What you have to do - Return the exact lines spanning from the line with "Nolan was the" through the last line of the entries, boundaries included, and no others.

Source records
.....
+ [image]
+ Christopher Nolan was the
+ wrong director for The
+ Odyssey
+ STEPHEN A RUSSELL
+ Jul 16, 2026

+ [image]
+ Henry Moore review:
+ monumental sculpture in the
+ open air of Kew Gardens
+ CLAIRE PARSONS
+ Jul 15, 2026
.....
Solution to this task -
+ Christopher Nolan was the
+ wrong director for The
+ Odyssey
+ STEPHEN A RUSSELL
+ Jul 16, 2026

+ [image]
+ Henry Moore review:
+ monumental sculpture in the
+ open air of Kew Gardens
+ CLAIRE PARSONS
+ Jul 15, 2026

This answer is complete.